### EXCERPTED DATA
▼▼▼

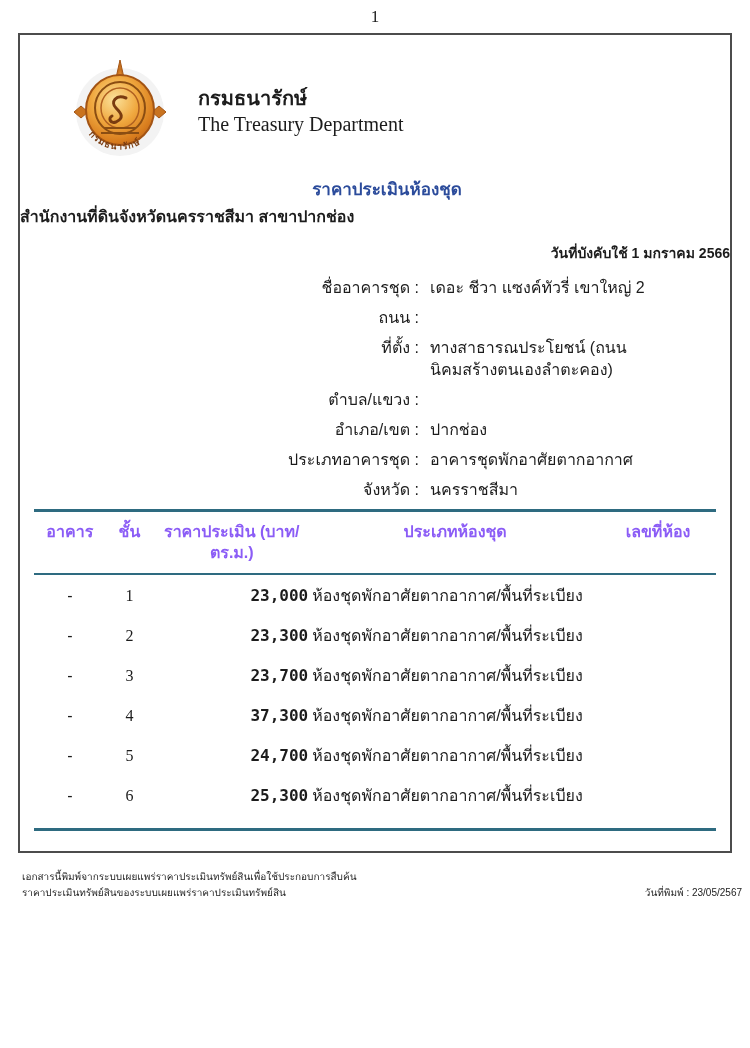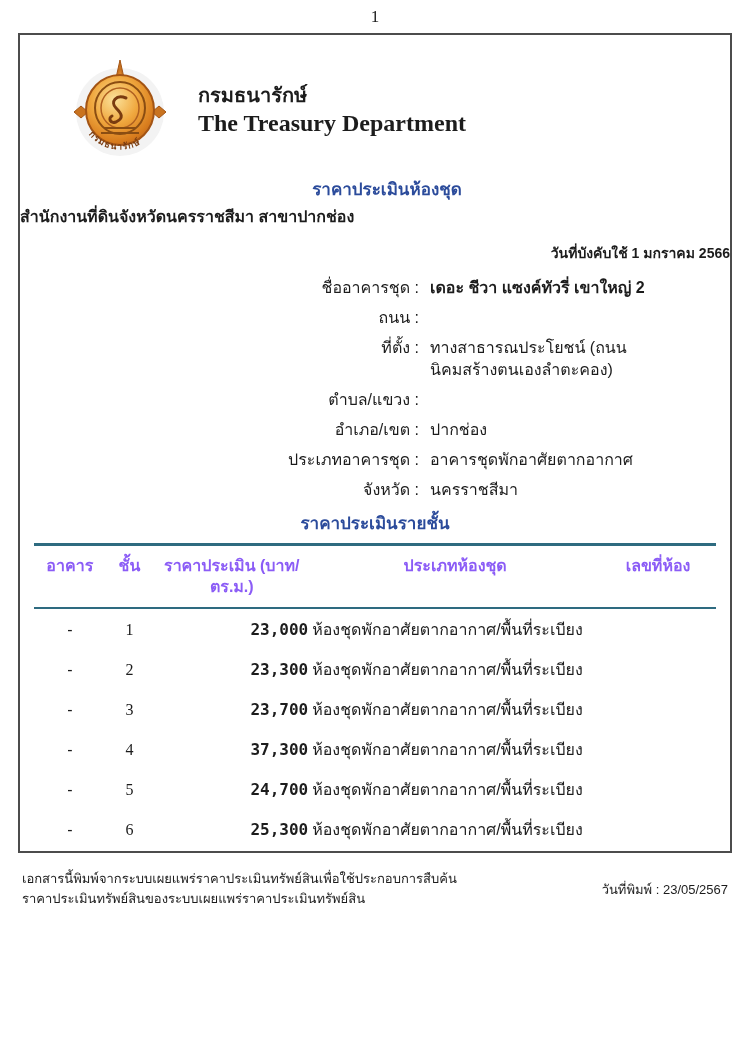--- a/index.html
+++ b/index.html
@@ -28,40 +28,40 @@
   
   .org-header{
     display:flex;
     align-items:center;
     padding:20px 0 0 44px;
     height:112px;
   }
   .logo-wrap{width:112px;height:110px;flex:none;}
   .org-names{margin-left:22px;}
   .org-names .th{font-size:20px;font-weight:bold;line-height:1.3;}
-  .org-names .en{font-family:"Liberation Serif",serif;font-size:24px;font-weight:bold;line-height:1.3;}
+  .org-names .en{font-family:"Liberation Serif",serif;font-size:20px;font-weight:normal;line-height:1.3;}
   
   .doc-title{
     text-align:center;font-weight:bold;font-size:17px;
     color:#2b4b9b;margin-top:8px;margin-left:24px;
   }
   .office-title{text-align:left;font-weight:bold;font-size:16px;margin-top:2px;}
   .effective-date{text-align:right;font-weight:bold;font-size:14px;margin-top:13px;}
   
   .fields{margin-top:13px;padding-left:36px;}
   .field-row{display:flex;margin-bottom:8px;}
   .field-label{
     flex:none;width:363px;text-align:right;
     font-size:16px;line-height:22px;
   }
   .field-value{
     margin-left:11px;max-width:272px;
     font-size:16px;line-height:22px;
   }
-  .field-value.bold{font-weight:bold;text-align:center;}
+  .field-value.bold{font-weight:normal;text-align:center;}
   
   .table-title{
     text-align:center;font-weight:bold;font-size:17px;
     color:#2b4b9b;margin-top:8px;margin-bottom:7px;
   }
   table.price-table{
     width:calc(100% - 28px);
     margin:0 14px;
     border-collapse:collapse;
     table-layout:fixed;
@@ -89,23 +89,23 @@
   .cell-price{
     text-align:right;padding-right:18px;
     font-family:"DejaVu Sans Mono",monospace;
     font-weight:bold;font-size:15px;
   }
   .cell-type{text-align:left;padding-left:25px;}
   .price-table tbody tr:last-child td{padding-bottom:22px;}
   .price-table tbody{border-bottom:3px solid #2e6b80;}
   
   .footer{
-    display:flex;justify-content:space-between;align-items:center;
-    margin:16px 22px 0 22px;
-    font-size:13px;line-height:1.55;
+    display:flex;justify-content:space-between;align-items:flex-end;
+    margin:16px 8px 0 22px;
+    font-size:10px;line-height:1.55;
   }
   .footer-notes{width:440px;}
   .footer-date{white-space:nowrap;padding-top:1px;}
 </style>
 </head>
 <body>
 
 <div class="page-num">1</div>
 
 <div class="page-box">
@@ -178,21 +178,20 @@
     <div class="field-row">
       <div class="field-label">ประเภทอาคารชุด :</div>
       <div class="field-value">อาคารชุดพักอาศัยตากอากาศ</div>
     </div>
     <div class="field-row">
       <div class="field-label">จังหวัด :</div>
       <div class="field-value">นครราชสีมา</div>
     </div>
   </div>
 
-  <div class="table-title">ราคาประเมินรายชั้น</div>
 
   <table class="price-table">
     <colgroup>
       <col class="col-building">
         <col class="col-floor">
         <col class="col-price">
         <col class="col-type">
         <col class="col-room">
     </colgroup>
     <thead>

▲▲▲

### WORK REQUIRED
Return an exact transcription of the entries above, excluding each image.

### SOLUTION TO THE EXERCISE
--- a/index.html
+++ b/index.html
@@ -28,40 +28,40 @@
   
   .org-header{
     display:flex;
     align-items:center;
     padding:20px 0 0 44px;
     height:112px;
   }
   .logo-wrap{width:112px;height:110px;flex:none;}
   .org-names{margin-left:22px;}
   .org-names .th{font-size:20px;font-weight:bold;line-height:1.3;}
-  .org-names .en{font-family:"Liberation Serif",serif;font-size:24px;font-weight:bold;line-height:1.3;}
+  .org-names .en{font-family:"Liberation Serif",serif;font-size:20px;font-weight:normal;line-height:1.3;}
   
   .doc-title{
     text-align:center;font-weight:bold;font-size:17px;
     color:#2b4b9b;margin-top:8px;margin-left:24px;
   }
   .office-title{text-align:left;font-weight:bold;font-size:16px;margin-top:2px;}
   .effective-date{text-align:right;font-weight:bold;font-size:14px;margin-top:13px;}
   
   .fields{margin-top:13px;padding-left:36px;}
   .field-row{display:flex;margin-bottom:8px;}
   .field-label{
     flex:none;width:363px;text-align:right;
     font-size:16px;line-height:22px;
   }
   .field-value{
     margin-left:11px;max-width:272px;
     font-size:16px;line-height:22px;
   }
-  .field-value.bold{font-weight:bold;text-align:center;}
+  .field-value.bold{font-weight:normal;text-align:center;}
   
   .table-title{
     text-align:center;font-weight:bold;font-size:17px;
     color:#2b4b9b;margin-top:8px;margin-bottom:7px;
   }
   table.price-table{
     width:calc(100% - 28px);
     margin:0 14px;
     border-collapse:collapse;
     table-layout:fixed;
@@ -89,23 +89,23 @@
   .cell-price{
     text-align:right;padding-right:18px;
     font-family:"DejaVu Sans Mono",monospace;
     font-weight:bold;font-size:15px;
   }
   .cell-type{text-align:left;padding-left:25px;}
   .price-table tbody tr:last-child td{padding-bottom:22px;}
   .price-table tbody{border-bottom:3px solid #2e6b80;}
   
   .footer{
-    display:flex;justify-content:space-between;align-items:center;
-    margin:16px 22px 0 22px;
-    font-size:13px;line-height:1.55;
+    display:flex;justify-content:space-between;align-items:flex-end;
+    margin:16px 8px 0 22px;
+    font-size:10px;line-height:1.55;
   }
   .footer-notes{width:440px;}
   .footer-date{white-space:nowrap;padding-top:1px;}
 </style>
 </head>
 <body>
 
 <div class="page-num">1</div>
 
 <div class="page-box">
@@ -178,21 +178,20 @@
     <div class="field-row">
       <div class="field-label">ประเภทอาคารชุด :</div>
       <div class="field-value">อาคารชุดพักอาศัยตากอากาศ</div>
     </div>
     <div class="field-row">
       <div class="field-label">จังหวัด :</div>
       <div class="field-value">นครราชสีมา</div>
     </div>
   </div>
 
-  <div class="table-title">ราคาประเมินรายชั้น</div>
 
   <table class="price-table">
     <colgroup>
       <col class="col-building">
         <col class="col-floor">
         <col class="col-price">
         <col class="col-type">
         <col class="col-room">
     </colgroup>
     <thead>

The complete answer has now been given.